The International Space Station (ISS) may be an impressive technological marvel, but it’s also tangible proof of what humans can accomplish when we set aside political, religious, gender, or racial differences and focus on science. Built by Russia and funded by the United States, the $100 billion space station is the result of more than a dozen countries working together.
A remarkable amount of effort went into the successful creation of the ISS, which has now been in operation for more than 16 years. It currently orbits Earth at an altitude of 354 kilometers (220 miles), traveling at 28,163 kilometers per hour (17,500 miles per hour). The space station orbits our planet every 90 minutes, and an acre of solar panels keep the outpost running.
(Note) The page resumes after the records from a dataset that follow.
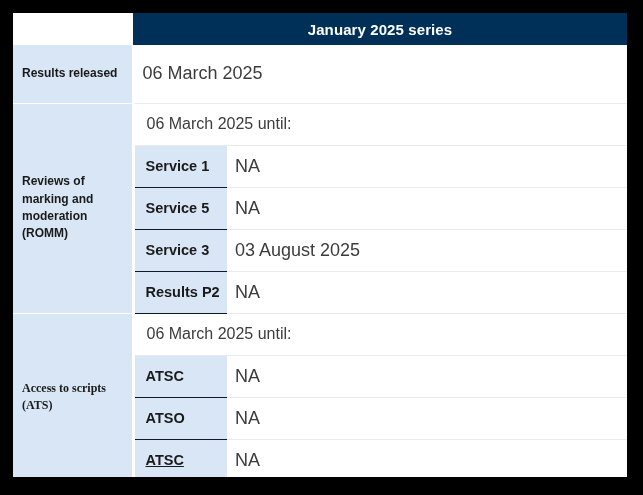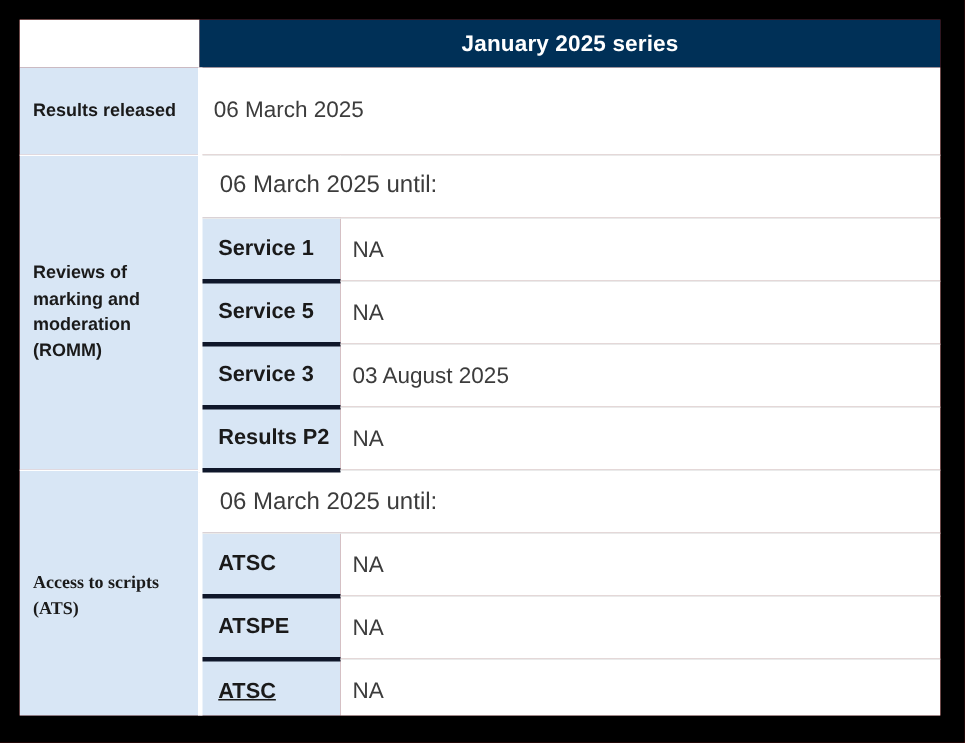"January 2025 series" .page { background: #7f1d1d -> #fca5a5 }
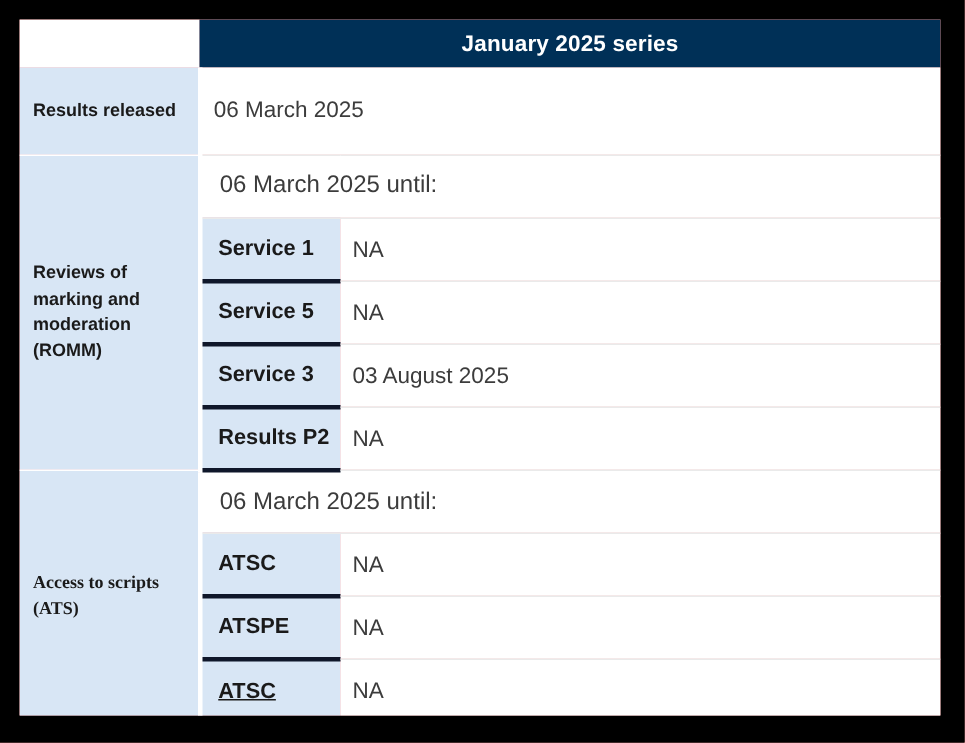"06 March 2025" .value { font-size: 15px -> 18px }
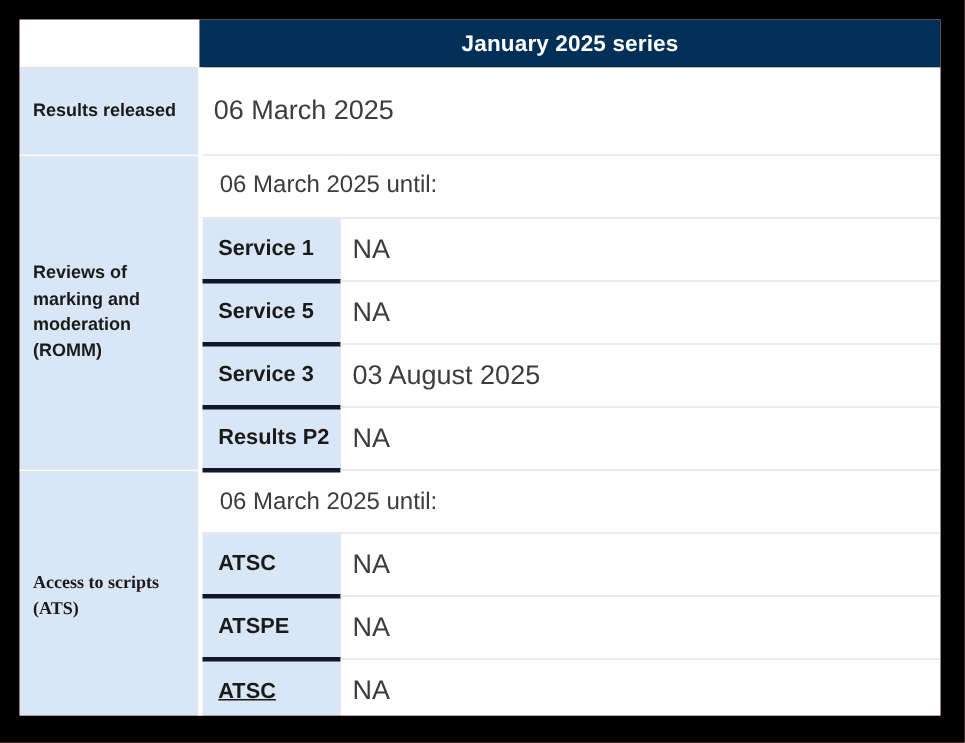"Service 1" .sublabel { border-bottom: 3px solid #0f172a -> 1px solid #0f172a }
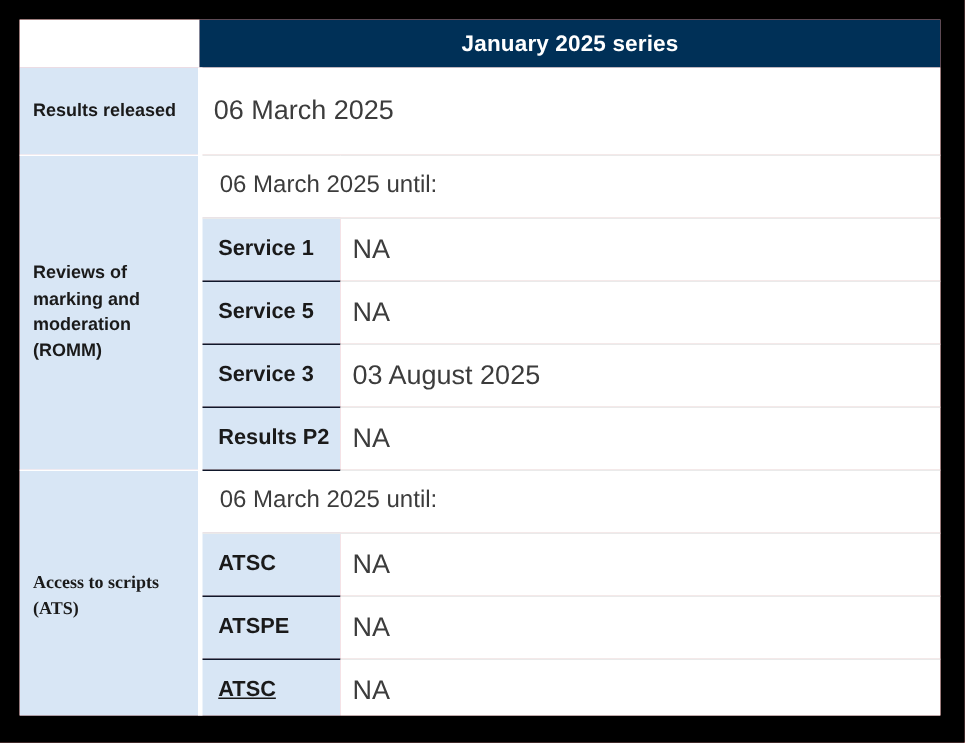"ATSPE" td.sublabel { text: ATSPE -> ATSO }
Right now, the ISS is home to several crew members from various nations, all of whom are focused on learning about how humans can live and work in space. It is arguably the most visible example of international cooperation and everything that can be achieved when nations collaborate.
Soon, a new addition to an ISS expedition crew will make history aboard the space station. When Jeanette Epps joins Expedition 56 in March 2018 as a flight engineer, she will become the first African-American to join the ISS as a crew member.
Epps holds a doctorate in aerospace engineering from the University of Maryland and served as a fellow in NASA’s Graduate Student Researchers Project, an initiative that hopes to increase engagement amongst students who want to pursue advanced degrees in science, technology, engineering, and mathematics (STEM) fields.
In a recent interview with New York Magazine, Epps shared her thoughts on joining the ISS:
There have been three African-Americans who have visited ISS, but they haven’t done the long-duration mission that I am undertaking. I’ll be the one spending the longest time on the ISS. As a steward, I want to do well with this honor. I want to make sure that young people know that this didn’t happen overnight. There was a lot of work involved, and a lot of commitment and consistency. It is a daunting task to take on.
While Epps will be the first African-American to board the ISS for a long-term expedition, numerous African-American women have lent their expertise to the success of NASA. As far back as the 1950s, African-American women were contributing to humanity’s mission to explore the unknown, and soon, Epps will be able to add her name to the list of people breaking new ground in space exploration.